◆ Change detection outputs

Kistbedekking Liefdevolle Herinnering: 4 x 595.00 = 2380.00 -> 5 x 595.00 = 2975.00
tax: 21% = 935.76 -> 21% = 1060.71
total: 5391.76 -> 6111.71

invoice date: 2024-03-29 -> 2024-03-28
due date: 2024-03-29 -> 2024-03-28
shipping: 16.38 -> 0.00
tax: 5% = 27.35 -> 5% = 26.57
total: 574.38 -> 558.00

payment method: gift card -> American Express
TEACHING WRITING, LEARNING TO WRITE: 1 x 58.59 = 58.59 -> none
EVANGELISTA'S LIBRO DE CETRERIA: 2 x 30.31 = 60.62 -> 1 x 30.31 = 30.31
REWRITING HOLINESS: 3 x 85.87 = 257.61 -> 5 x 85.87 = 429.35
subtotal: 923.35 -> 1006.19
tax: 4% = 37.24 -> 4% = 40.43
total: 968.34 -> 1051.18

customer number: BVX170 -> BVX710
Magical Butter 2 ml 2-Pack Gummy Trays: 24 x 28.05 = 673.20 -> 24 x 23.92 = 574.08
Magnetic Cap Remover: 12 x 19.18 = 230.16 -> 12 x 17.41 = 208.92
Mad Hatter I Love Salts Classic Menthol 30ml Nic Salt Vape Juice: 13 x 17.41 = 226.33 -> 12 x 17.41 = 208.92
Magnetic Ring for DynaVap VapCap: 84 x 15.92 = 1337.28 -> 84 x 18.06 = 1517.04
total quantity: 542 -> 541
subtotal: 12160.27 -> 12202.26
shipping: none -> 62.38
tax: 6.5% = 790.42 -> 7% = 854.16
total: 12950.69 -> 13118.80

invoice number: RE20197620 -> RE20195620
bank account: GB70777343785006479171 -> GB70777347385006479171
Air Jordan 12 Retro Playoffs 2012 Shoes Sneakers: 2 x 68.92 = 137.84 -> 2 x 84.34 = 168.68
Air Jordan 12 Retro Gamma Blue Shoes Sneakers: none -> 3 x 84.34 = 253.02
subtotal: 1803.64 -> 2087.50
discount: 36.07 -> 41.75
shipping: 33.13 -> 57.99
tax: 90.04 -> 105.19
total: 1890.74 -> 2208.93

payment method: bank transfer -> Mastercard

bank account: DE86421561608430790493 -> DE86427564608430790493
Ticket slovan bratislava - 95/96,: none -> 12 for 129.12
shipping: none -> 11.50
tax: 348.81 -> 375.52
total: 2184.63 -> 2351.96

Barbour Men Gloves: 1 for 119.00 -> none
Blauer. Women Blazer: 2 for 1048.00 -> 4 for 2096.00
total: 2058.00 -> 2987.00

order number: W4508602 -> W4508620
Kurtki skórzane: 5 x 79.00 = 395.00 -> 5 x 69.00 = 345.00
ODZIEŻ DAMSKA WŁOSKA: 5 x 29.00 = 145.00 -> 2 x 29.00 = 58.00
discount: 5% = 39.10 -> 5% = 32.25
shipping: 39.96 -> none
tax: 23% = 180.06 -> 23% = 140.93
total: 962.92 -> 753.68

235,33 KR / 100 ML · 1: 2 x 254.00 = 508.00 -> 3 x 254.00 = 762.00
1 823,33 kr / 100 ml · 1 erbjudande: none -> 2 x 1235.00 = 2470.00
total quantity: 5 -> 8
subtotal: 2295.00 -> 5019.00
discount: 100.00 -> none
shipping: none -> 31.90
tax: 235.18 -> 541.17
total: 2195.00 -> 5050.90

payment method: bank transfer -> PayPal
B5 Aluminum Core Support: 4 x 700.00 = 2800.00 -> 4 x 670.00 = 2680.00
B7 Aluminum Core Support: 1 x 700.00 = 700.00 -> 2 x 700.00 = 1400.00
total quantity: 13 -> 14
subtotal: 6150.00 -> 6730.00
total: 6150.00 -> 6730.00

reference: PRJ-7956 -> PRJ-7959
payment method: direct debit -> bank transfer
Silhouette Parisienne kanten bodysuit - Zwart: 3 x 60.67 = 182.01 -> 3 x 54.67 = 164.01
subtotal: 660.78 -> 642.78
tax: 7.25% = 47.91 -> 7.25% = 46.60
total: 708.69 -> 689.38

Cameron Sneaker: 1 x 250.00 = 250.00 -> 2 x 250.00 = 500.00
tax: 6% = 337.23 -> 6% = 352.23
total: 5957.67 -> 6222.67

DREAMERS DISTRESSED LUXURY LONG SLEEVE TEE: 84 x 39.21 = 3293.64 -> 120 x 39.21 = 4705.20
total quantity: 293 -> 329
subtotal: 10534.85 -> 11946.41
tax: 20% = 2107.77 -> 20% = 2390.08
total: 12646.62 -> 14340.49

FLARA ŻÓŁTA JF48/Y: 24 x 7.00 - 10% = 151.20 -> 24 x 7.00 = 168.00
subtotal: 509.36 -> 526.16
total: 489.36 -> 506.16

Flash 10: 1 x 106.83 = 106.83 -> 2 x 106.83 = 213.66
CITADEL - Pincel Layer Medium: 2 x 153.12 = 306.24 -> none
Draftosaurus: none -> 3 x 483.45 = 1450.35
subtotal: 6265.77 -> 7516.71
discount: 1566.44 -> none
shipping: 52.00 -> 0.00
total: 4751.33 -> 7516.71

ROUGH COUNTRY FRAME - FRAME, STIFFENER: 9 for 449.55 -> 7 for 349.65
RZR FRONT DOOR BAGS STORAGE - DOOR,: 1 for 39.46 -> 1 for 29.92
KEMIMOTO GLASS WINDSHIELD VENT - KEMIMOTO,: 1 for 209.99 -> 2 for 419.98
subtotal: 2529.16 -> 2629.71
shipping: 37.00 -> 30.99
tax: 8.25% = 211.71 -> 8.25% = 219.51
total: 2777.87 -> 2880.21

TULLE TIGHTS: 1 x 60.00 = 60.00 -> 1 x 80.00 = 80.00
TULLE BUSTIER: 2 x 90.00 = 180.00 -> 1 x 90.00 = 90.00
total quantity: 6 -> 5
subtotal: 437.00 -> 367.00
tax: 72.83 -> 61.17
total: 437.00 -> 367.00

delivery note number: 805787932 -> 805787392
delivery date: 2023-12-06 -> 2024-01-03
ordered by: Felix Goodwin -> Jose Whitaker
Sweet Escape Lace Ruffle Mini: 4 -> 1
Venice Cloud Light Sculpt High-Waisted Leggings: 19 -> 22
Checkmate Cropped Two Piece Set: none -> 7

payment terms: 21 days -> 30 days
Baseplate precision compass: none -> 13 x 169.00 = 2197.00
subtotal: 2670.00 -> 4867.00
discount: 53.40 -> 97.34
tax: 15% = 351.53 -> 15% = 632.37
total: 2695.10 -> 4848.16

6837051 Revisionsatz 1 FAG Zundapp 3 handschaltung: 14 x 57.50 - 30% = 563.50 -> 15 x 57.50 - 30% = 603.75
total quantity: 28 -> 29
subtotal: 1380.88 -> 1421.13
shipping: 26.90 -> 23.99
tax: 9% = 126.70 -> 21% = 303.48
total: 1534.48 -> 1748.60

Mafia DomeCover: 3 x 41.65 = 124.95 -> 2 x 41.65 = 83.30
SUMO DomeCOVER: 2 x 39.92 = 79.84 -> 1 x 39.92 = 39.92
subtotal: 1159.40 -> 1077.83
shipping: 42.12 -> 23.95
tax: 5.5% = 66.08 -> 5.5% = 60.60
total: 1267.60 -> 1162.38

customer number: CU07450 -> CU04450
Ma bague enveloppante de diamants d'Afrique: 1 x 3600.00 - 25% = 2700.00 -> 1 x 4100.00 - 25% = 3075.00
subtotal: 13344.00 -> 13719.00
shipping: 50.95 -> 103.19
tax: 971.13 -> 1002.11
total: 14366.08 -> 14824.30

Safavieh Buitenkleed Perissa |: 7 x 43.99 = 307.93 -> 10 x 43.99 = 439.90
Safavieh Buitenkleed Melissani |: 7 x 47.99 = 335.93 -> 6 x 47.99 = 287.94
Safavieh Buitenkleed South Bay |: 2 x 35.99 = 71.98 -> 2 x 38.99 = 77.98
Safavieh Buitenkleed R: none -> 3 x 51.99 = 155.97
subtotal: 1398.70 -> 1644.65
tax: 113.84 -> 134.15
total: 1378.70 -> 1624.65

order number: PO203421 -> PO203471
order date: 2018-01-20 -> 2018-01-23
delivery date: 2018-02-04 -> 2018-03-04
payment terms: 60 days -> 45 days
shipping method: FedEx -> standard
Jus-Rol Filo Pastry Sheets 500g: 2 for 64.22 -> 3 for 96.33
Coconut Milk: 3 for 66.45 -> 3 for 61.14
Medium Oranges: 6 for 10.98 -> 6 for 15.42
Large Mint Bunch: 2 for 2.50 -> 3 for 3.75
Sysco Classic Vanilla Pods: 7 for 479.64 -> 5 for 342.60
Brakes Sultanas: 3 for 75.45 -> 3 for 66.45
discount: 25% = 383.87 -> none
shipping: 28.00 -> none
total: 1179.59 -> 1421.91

◆ Work to complete
Starting at the first line of the data above, please restate word for word every line up to and including the one that holds "TEACHING WRITING, LEARNING", and add nothing else.

◆ Exercise answer
Kistbedekking Liefdevolle Herinnering: 4 x 595.00 = 2380.00 -> 5 x 595.00 = 2975.00
tax: 21% = 935.76 -> 21% = 1060.71
total: 5391.76 -> 6111.71

invoice date: 2024-03-29 -> 2024-03-28
due date: 2024-03-29 -> 2024-03-28
shipping: 16.38 -> 0.00
tax: 5% = 27.35 -> 5% = 26.57
total: 574.38 -> 558.00

payment method: gift card -> American Express
TEACHING WRITING, LEARNING TO WRITE: 1 x 58.59 = 58.59 -> none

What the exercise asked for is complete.